This week in Sunday Life I discuss The Notebook

If you ever find yourself in the laundry at a party skewered against the tub of stubbies by some eye-glazing, go-nowhere conversation, try this tactic. Ask everyone’s thoughts on The Notebook. In my experience everyone has a take on this 1996 novel, turned into a film in 2006. And it’s always pleasantly diverting.

I mean, most of us admit to only having half-watched the movie, and only to witness Ryan Gosling work his magic. Right? Blokes will say their wife made them do it. But in the next breath they’ll confess it made them cry. I know an ex-world number one light heavyweight boxer who’s watched it 14 times and a burly fireman who’s seen it nine. Both cried every time. Which is a phenomenon in itself.

But what I find interesting when I spike party small talk with such a conver-bomb is that invariably women say they love the film because the female protagonist Allie – who’s faced with choosing between first love Noah and her posh, sweater-n-chinos fiancé – eventually goes with her heart. Chicks love this.
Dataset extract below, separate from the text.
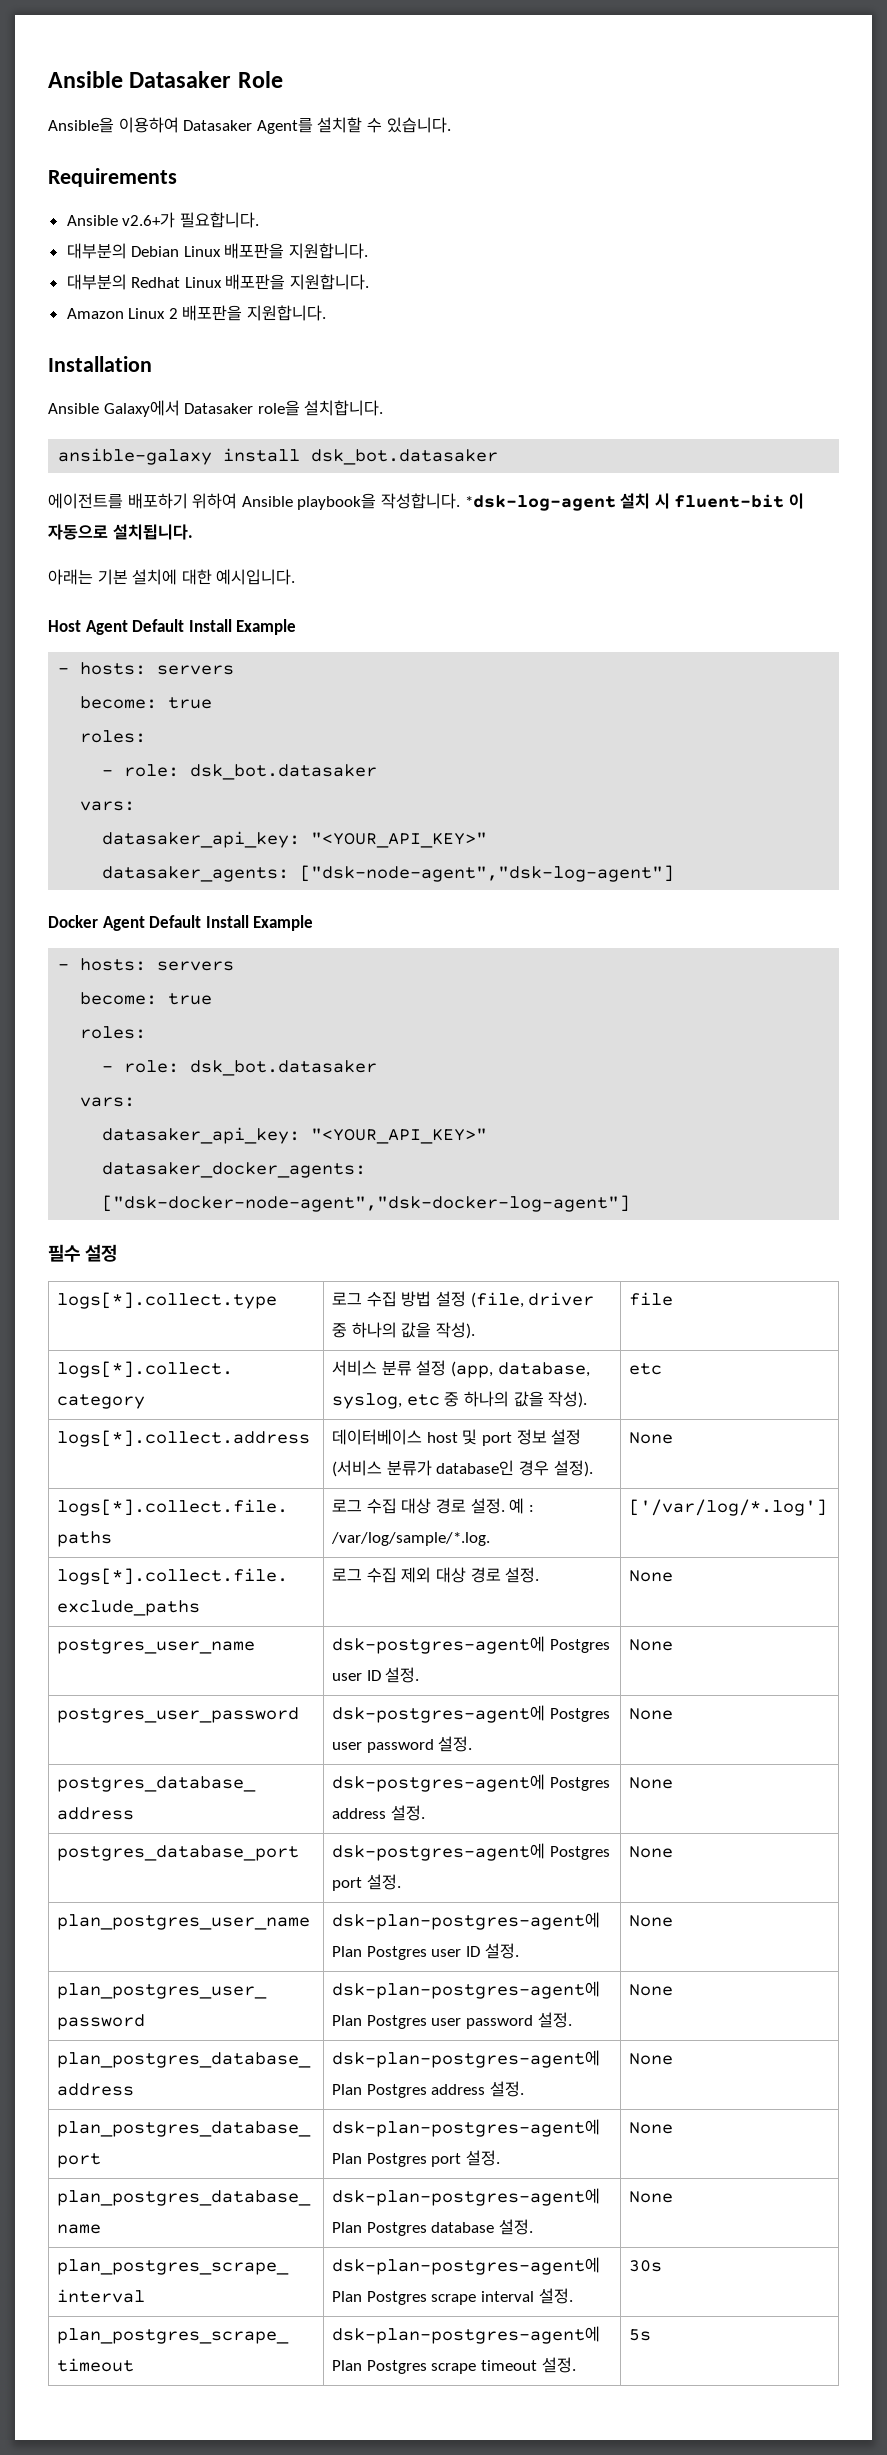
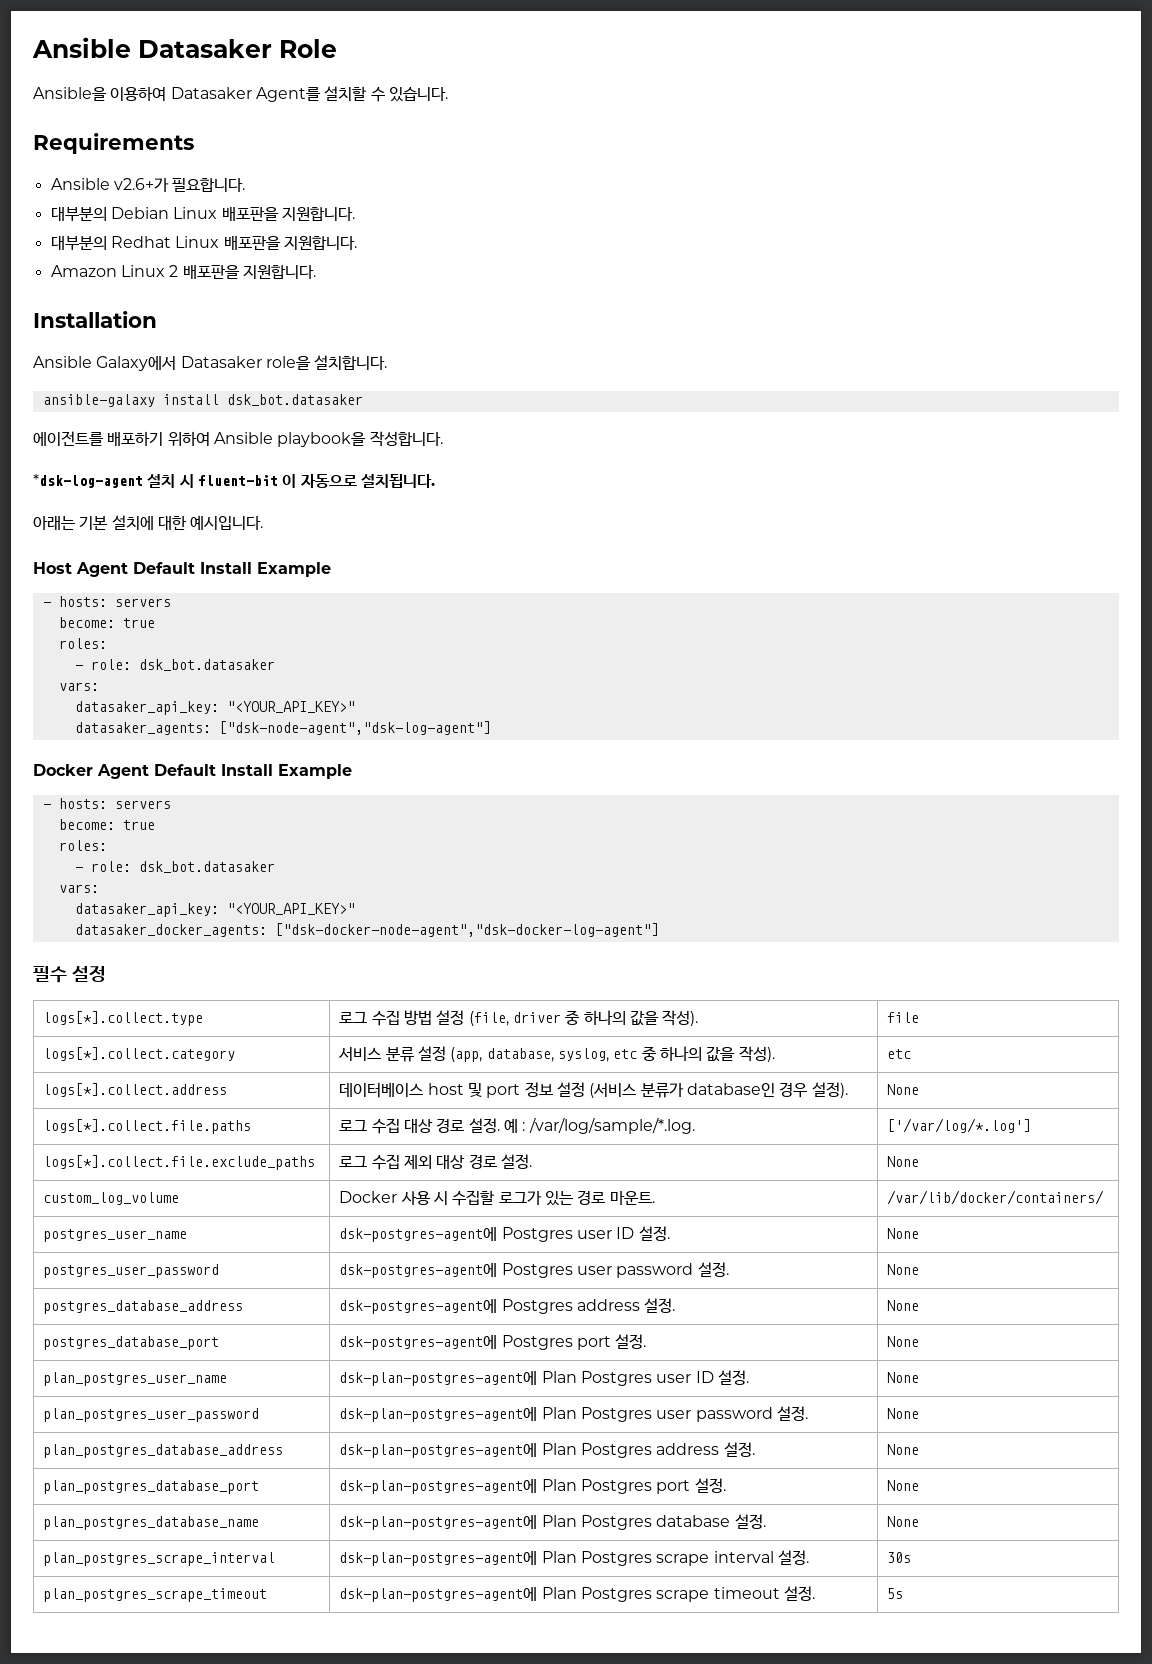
- 에이전트를 배포하기 위하여 Ansible playbook을 작성합니다. *dsk-log-agent 설치 시 fluent-bit 이 자동으로 설치됩니다.
+ 에이전트를 배포하기 위하여 Ansible playbook을 작성합니다.
+ *dsk-log-agent 설치 시 fluent-bit 이 자동으로 설치됩니다.
+ custom_log_volume | Docker 사용 시 수집할 로그가 있는 경로 마운트. | /var/lib/docker/containers/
Blokes, however, say they get all prickly-eyed because the dude who sticks to his belief that he’d found his girl (and built a house in readiness for her return) wins the day. The nobleness entailed in this and the fact he stands by Allie through all kinds of calamities hits a waterworks nerve for men. Chicks also love this.

Choosing to go with your heart, and determined, stoic nobleness – it’s fundamental Venus vs Mars stuff. But at the core of both takes is the same principle, I think. A “good” decision was made. And committed to. Simple! Phew!

Since seeing the film myself, I’ve always wanted to know author Nicholas Sparks’ take on love. Is he a romantic? A cynic? This week I got my opportunity during his visit promoting his seventeenth novel The Best of Me. Sparks, who’s sold more than 55 million books, is an Anthony Robbins-type figure in zeal, gum-chewing ability and all-American jock-like stature. He also doesn’t mince his thinking.

I ask him for his personal formula for noble, heart-led happiness. “It’s about wanting the same kind of life,” he says without hesitating. “Do you both want to get married? A church wedding? How many kids? Shared finances? Private schools? Sit-down dinners?” Stunningly, he discussed all this with wife Cathy on their second date, aged 23. Thus, a “good” decision was made and they both committed to marriage six months later.

I left our meeting a little overwhelmed. But it all kind of clarified the mass-appealing vibe of his work – he simplifies love in a world where we’ve made it terribly complicated. As Sparks says, it’s the “what ifs” that plague us, and are thus the predominant theme in all his books. What if we married the wrong girl? What if we waited longer for The One? Today, many of us are bogged down with these what ifs, adding more and more options to the to-ing and fro-ing – What if he holds me back from my career? What if I can find better? – which often stalls our happiness.

It’s become a theme of this column: options drive us mental.  Author of the wonderful book The Art of Choosing Sheena Iyengar makes this argument eloquently. She cites an Indian study comparing arranged marriages with love marriages. In the first year, love marriage couples cited more satisfying unions, but after ten years those in arranged marriages – where partners were chosen according to pragmatic qualities – were far more satisfied. The explainer: the latter were confronted with a “good” decision (albeit made by others) and then they simply committed (albeit in a culture where this is supported). Love grew from the decision and the commitment.  Simple! Or at least simpler. Iyengar makes one of my favourite sociological points: marrying for love is a modern concept, only about 400-500 years old. Prior to that we all married to get a job done. Then love grew.

I’ve talked to hundreds of people about this theme. It’s fun, fundamental stuff. I’m certainly not about to let Mum hunt me down a husband. I like the fact deciding to not marry is a great option. I also like to be reminded that simpler is better. And that sometimes what matters – and what piques our tear ducts with relief – is a bit of pragmatism, nobleness and making things work.

What do you reckon? Do we lack an ability to just decide and commit? Is it the times? Do we allow too many what ifs? Do we let “romantic love” rule things too much?